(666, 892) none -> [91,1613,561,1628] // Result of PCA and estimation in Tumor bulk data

...

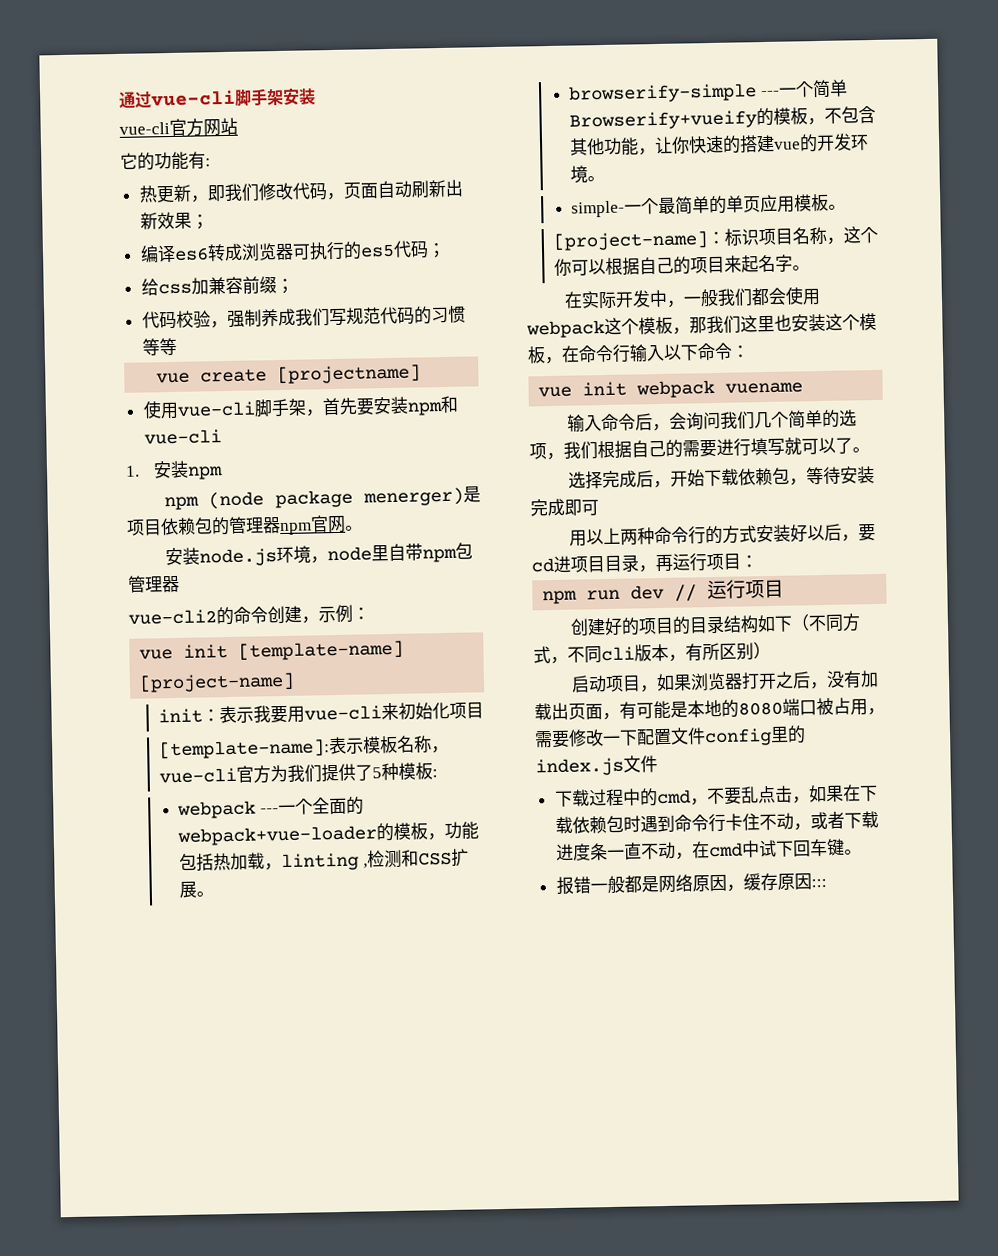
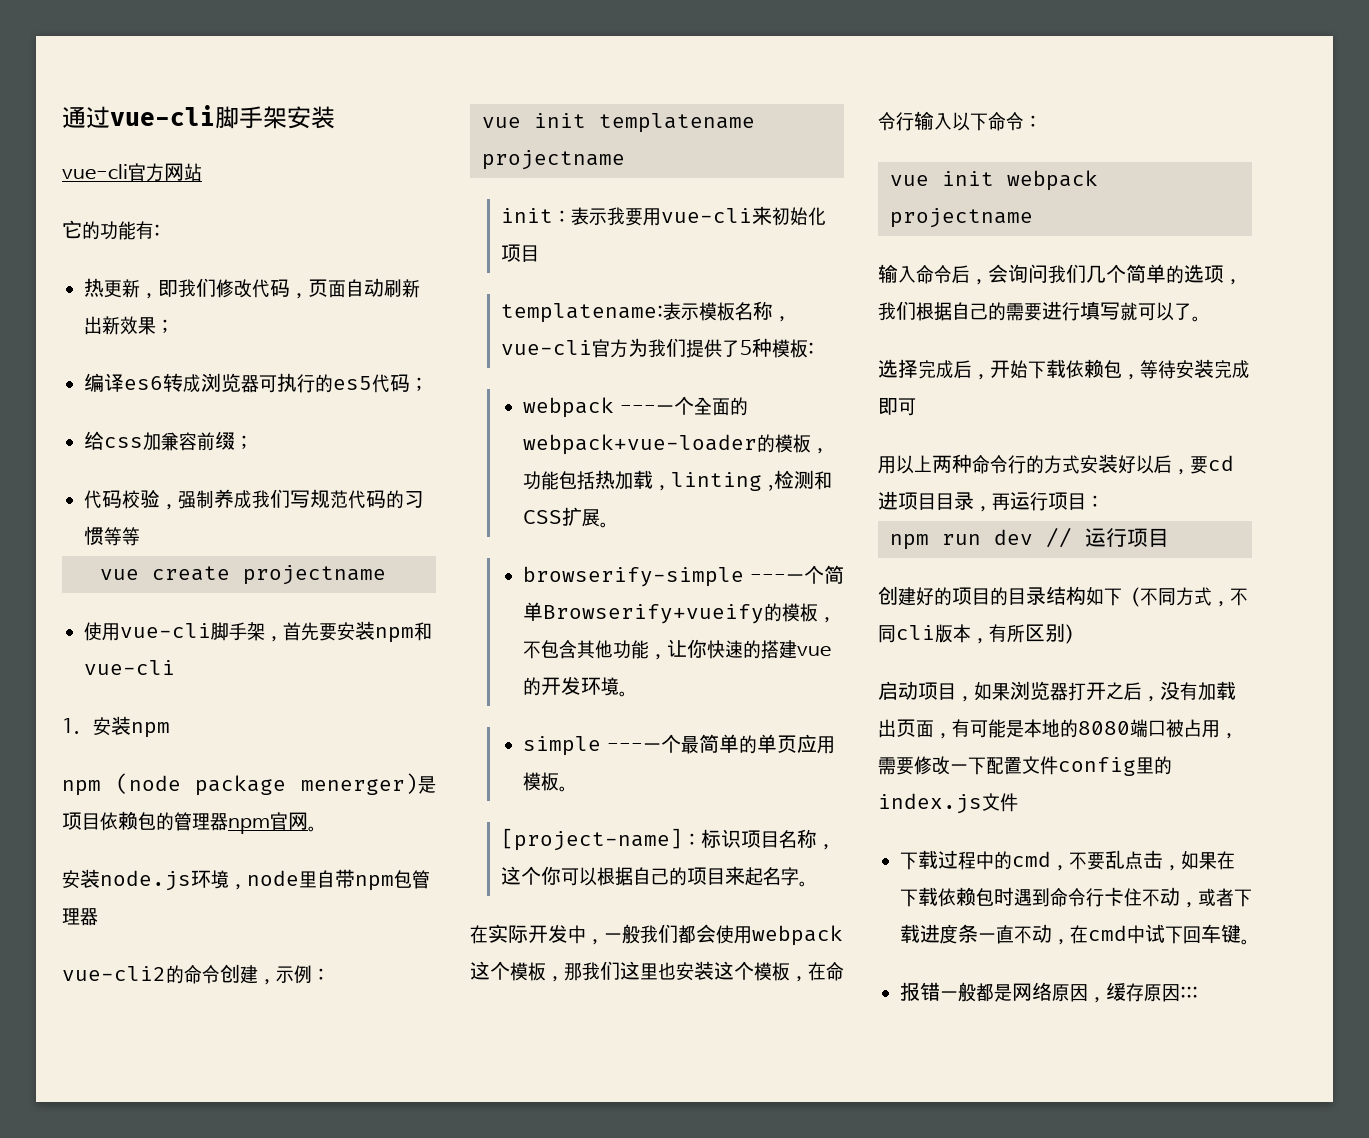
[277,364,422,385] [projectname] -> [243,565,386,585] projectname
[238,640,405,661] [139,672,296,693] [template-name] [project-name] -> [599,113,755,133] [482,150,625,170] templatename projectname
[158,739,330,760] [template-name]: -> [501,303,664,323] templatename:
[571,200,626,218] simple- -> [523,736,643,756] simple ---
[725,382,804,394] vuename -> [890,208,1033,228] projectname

---

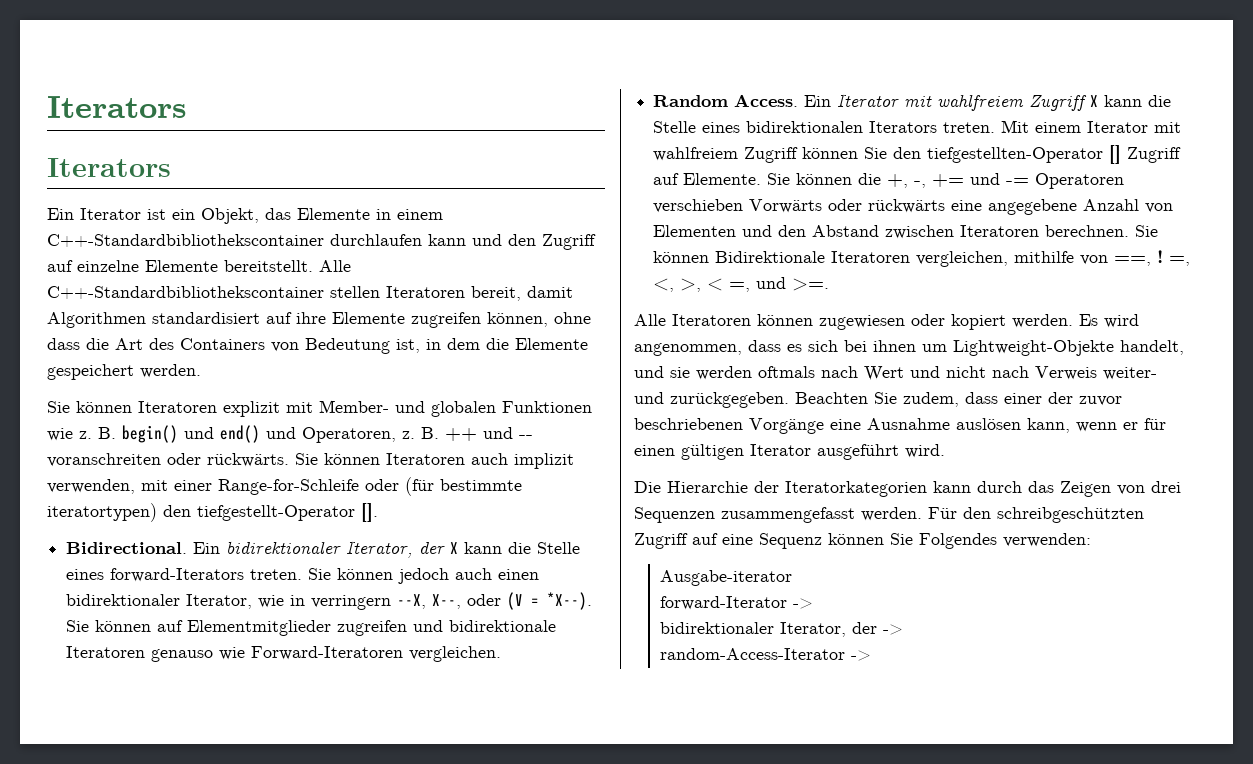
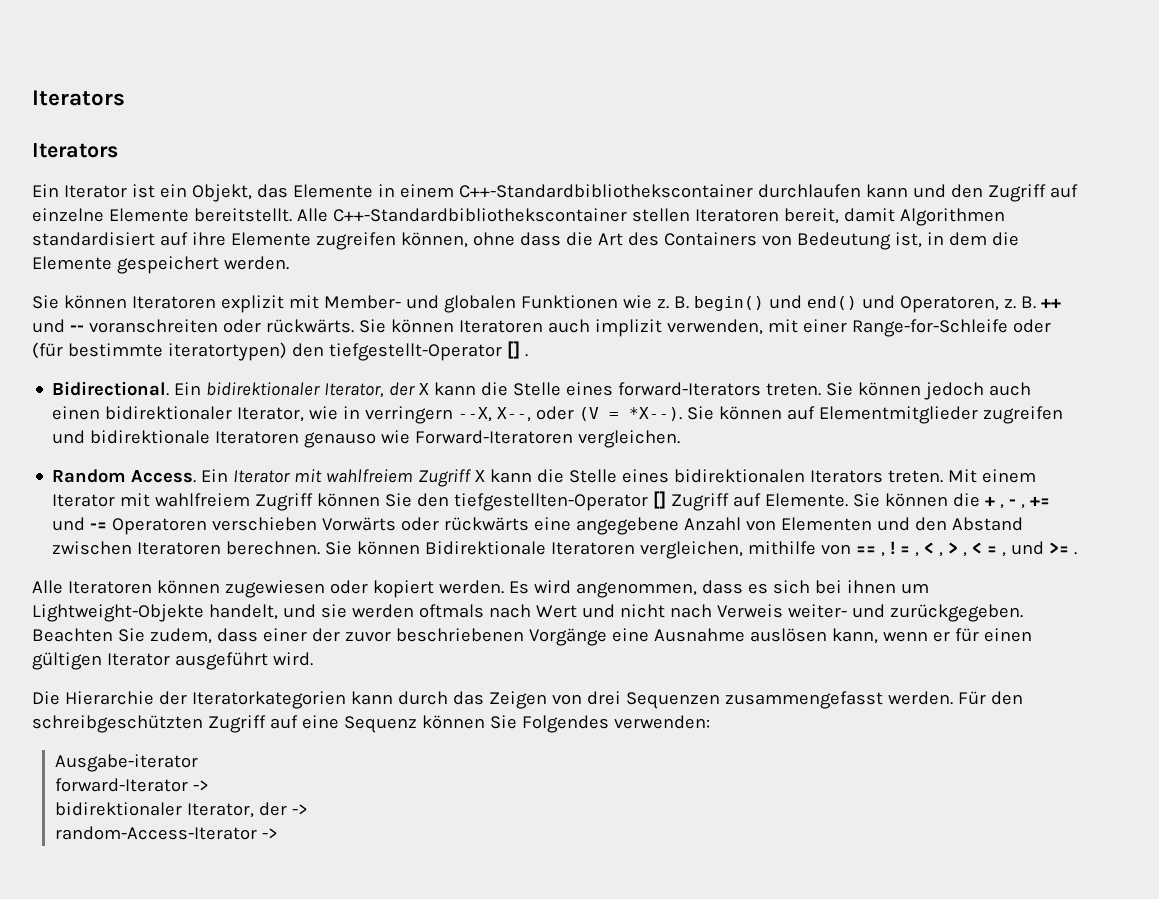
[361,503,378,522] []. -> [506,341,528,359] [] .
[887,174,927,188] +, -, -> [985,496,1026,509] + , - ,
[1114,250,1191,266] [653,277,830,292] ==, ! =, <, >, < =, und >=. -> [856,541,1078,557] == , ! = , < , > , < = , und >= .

§ **Task goal**: Lines of the material that contain the word "template" are to be gathered.

§ **Written solution**:
[238,640,405,661] [139,672,296,693] [template-name] [project-name] -> [599,113,755,133] [482,150,625,170] templatename projectname
[158,739,330,760] [template-name]: -> [501,303,664,323] templatename:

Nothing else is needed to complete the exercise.